Work to be completed — Quote the entries in full, character for character, without their images.

***** Entries supplied

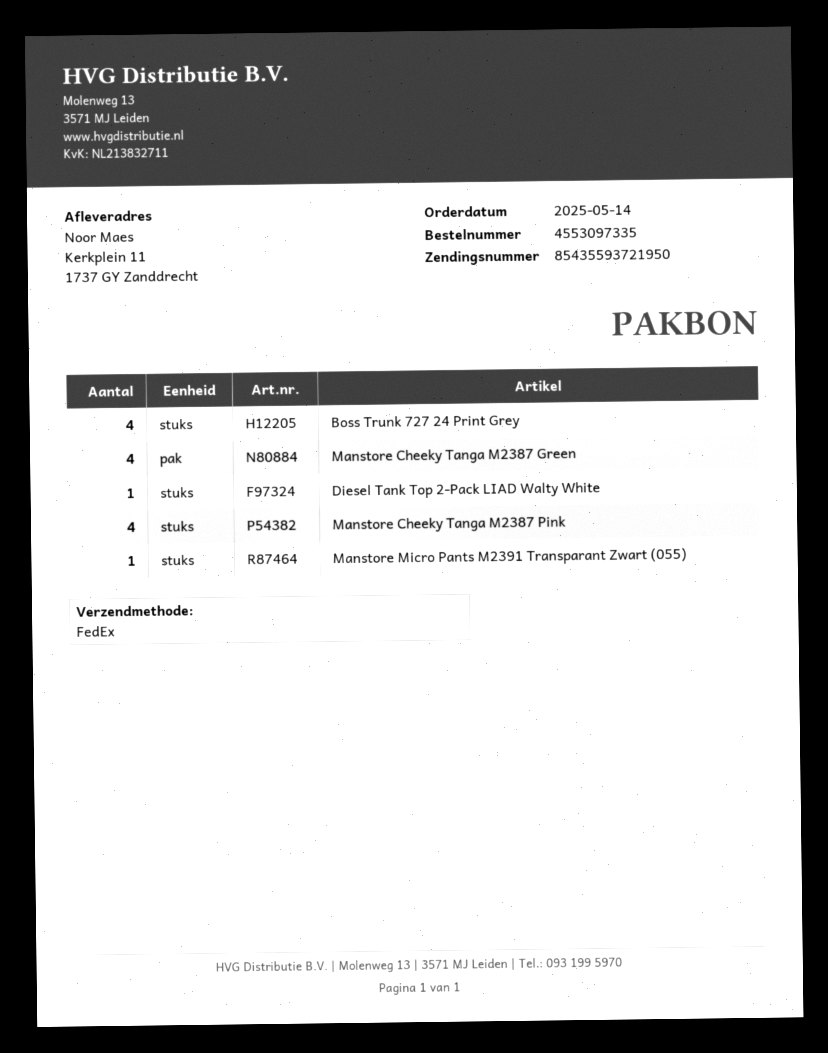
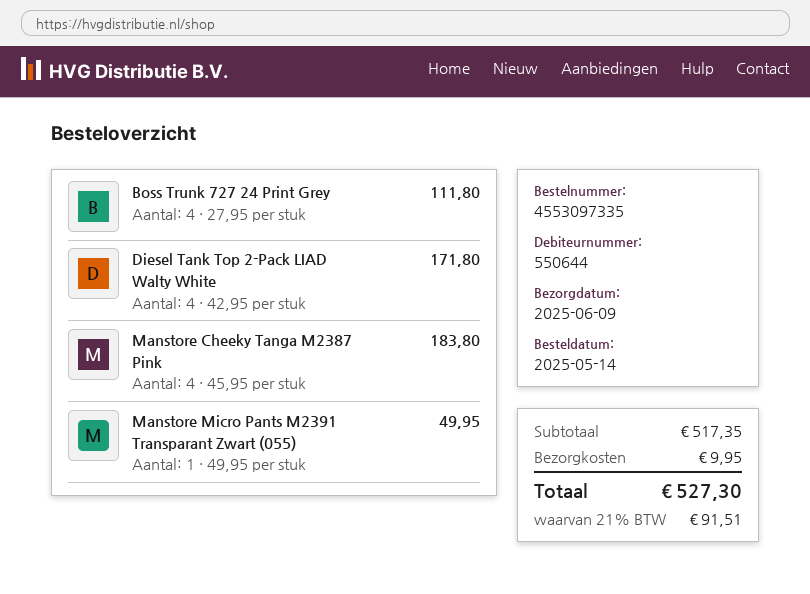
Manstore Cheeky Tanga M2387 Green: 4 -> none
Diesel Tank Top 2-Pack LIAD Walty White: 1 -> 4

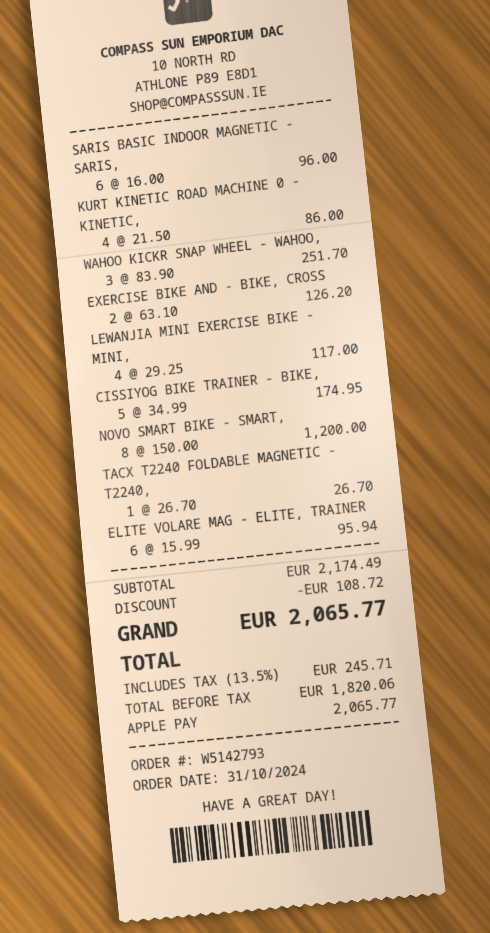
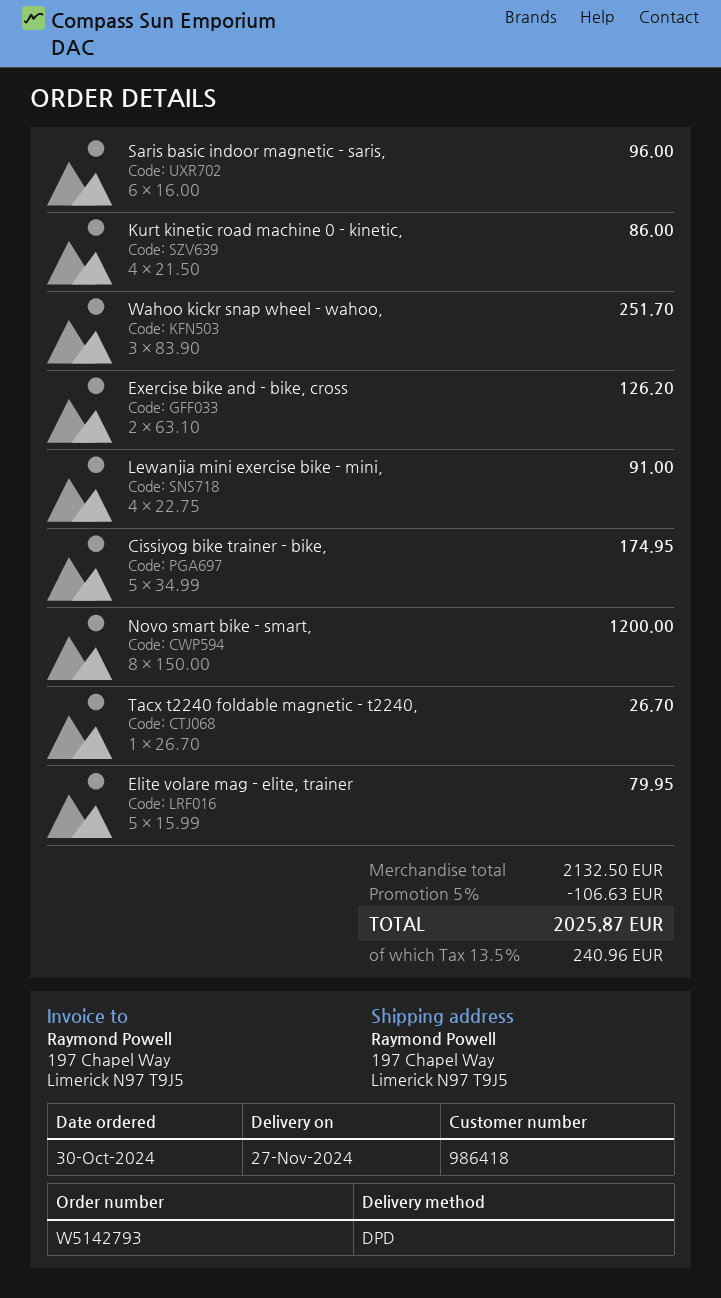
order date: 2024-10-31 -> 2024-10-30
LEWANJIA MINI EXERCISE BIKE - MINI,: 4 x 29.25 = 117.00 -> 4 x 22.75 = 91.00
ELITE VOLARE MAG - ELITE, TRAINER: 6 x 15.99 = 95.94 -> 5 x 15.99 = 79.95
subtotal: 2174.49 -> 2132.50
discount: 108.72 -> 106.63
tax: 13.5% = 245.71 -> 13.5% = 240.96
total: 2065.77 -> 2025.87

**********

Exercise solution —
Manstore Cheeky Tanga M2387 Green: 4 -> none
Diesel Tank Top 2-Pack LIAD Walty White: 1 -> 4

order date: 2024-10-31 -> 2024-10-30
LEWANJIA MINI EXERCISE BIKE - MINI,: 4 x 29.25 = 117.00 -> 4 x 22.75 = 91.00
ELITE VOLARE MAG - ELITE, TRAINER: 6 x 15.99 = 95.94 -> 5 x 15.99 = 79.95
subtotal: 2174.49 -> 2132.50
discount: 108.72 -> 106.63
tax: 13.5% = 245.71 -> 13.5% = 240.96
total: 2065.77 -> 2025.87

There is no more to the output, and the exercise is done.